- [Work task]: Across the entries below, how many lines include the word "letter"? Reply with only the number.

- [Supplied entries]:
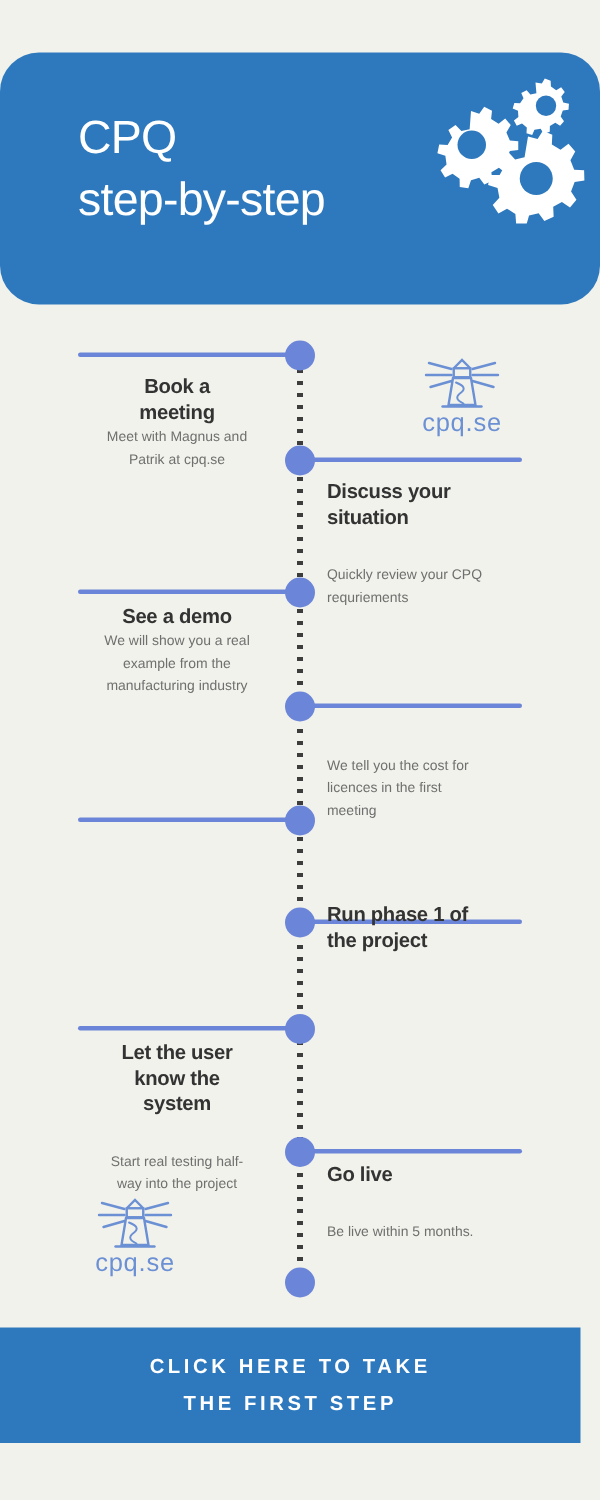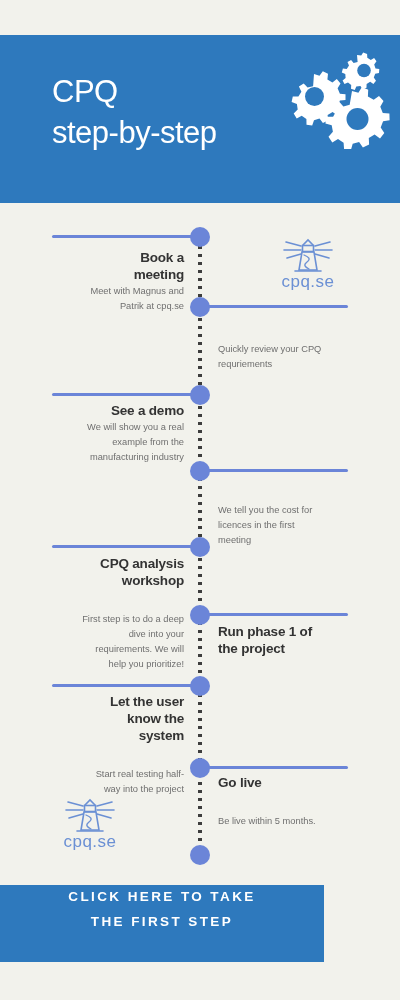--- a/index.html
+++ b/index.html
@@ -8,20 +8,21 @@
     background:#f2f2ec;
     font-family:"Liberation Sans", sans-serif;
     overflow:hidden;
   }
   #page { position:relative; width:400px; height:1000px; background:#f2f2ec; }
 
   
   #header {
     position:absolute; left:0; top:35px; width:400px; height:168px;
     background:#2e79bd;
+    border-radius:26px;
   }
   #header-title {
     position:absolute; left:52px; top:36px;
     color:#ffffff; font-size:31px; font-weight:400;
     line-height:1.33; letter-spacing:-0.5px; white-space:pre-line;
   }
   #gears { position:absolute; right:10px; top:14px; width:106px; height:100px; }
 
   
   #spine {
@@ -33,41 +34,41 @@
     position:absolute; left:190px; width:20px; height:20px;
     border-radius:50%; background:#6b85d8;
   }
   .conn {
     position:absolute; height:3px; background:#6b85d8; border-radius:2px;
   }
   .conn.left  { left:52px;  width:148px; }
   .conn.right { left:200px; width:148px; }
 
   .entry { position:absolute; }
-  .entry.left  { left:52px;  width:132px; text-align:right; }
+  .entry.left  { left:52px;  width:132px; text-align:center; }
   .entry.right { left:218px; width:132px; text-align:left; }
   .entry h3 {
     font-size:13.5px; font-weight:700; color:#333333;
     line-height:1.25; letter-spacing:-0.2px; white-space:pre-line;
   }
   .entry p {
     font-size:9.3px; font-weight:400; color:#6f6f6f;
     line-height:1.62; white-space:pre-line;
   }
   .entry.tight p { margin-top:22px; }
 
   
   .logo { position:absolute; width:76px; height:60px; }
   #logo-top    { left:270px; top:233px; }
   #logo-bottom { left:52px;  top:793px; }
 
   
   #footer {
-    position:absolute; left:0; top:885px; width:324px; height:77px;
-    background:#2e79bd; display:flex; align-items:flex-start; justify-content:center;
+    position:absolute; left:0; top:885px; width:387px; height:77px;
+    background:#2e79bd; display:flex; align-items:center; justify-content:center;
   }
   #footer-cta {
     color:#ffffff; font-size:13.5px; font-weight:700;
     letter-spacing:2.4px; line-height:1.85; text-align:center;
     white-space:pre-line;
   }
 </style>
 </head>
 <body>
 
@@ -125,47 +126,41 @@
   <div class="node-dot" style="top:845px"></div>
 
   <div class="entry left" style="top:250px">
     <h3>Book a
 meeting</h3>
     <p>Meet with Magnus and
 Patrik at cpq.se</p>
   </div>
 
   <div class="entry right tight" style="top:320px">
+    <h3>Discuss your
+situation</h3>
     <p>Quickly review your CPQ
 requriements</p>
   </div>
 
   <div class="entry left" style="top:403px">
     <h3>See a demo</h3>
     <p>We will show you a real
 example from the
 manufacturing industry</p>
   </div>
 
   <div class="entry right tight" style="top:481px">
     <p>We tell you the cost for
 licences in the first
 meeting</p>
   </div>
 
-  <div class="entry left tight" style="top:556px">
-    <h3>CPQ analysis
-workshop</h3>
-    <p>First step is to do a deep
-dive into your
-requirements. We will
-help you prioritize!</p>
-  </div>
-
-  <div class="entry right tight" style="top:624px">
+
+  <div class="entry right tight" style="top:602px">
     <h3>Run phase 1 of
 the project</h3>
   </div>
 
   <div class="entry left tight" style="top:694px">
     <h3>Let the user
 know the
 system</h3>
     <p>Start real testing half-
 way into the project</p>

- [Task result]: 3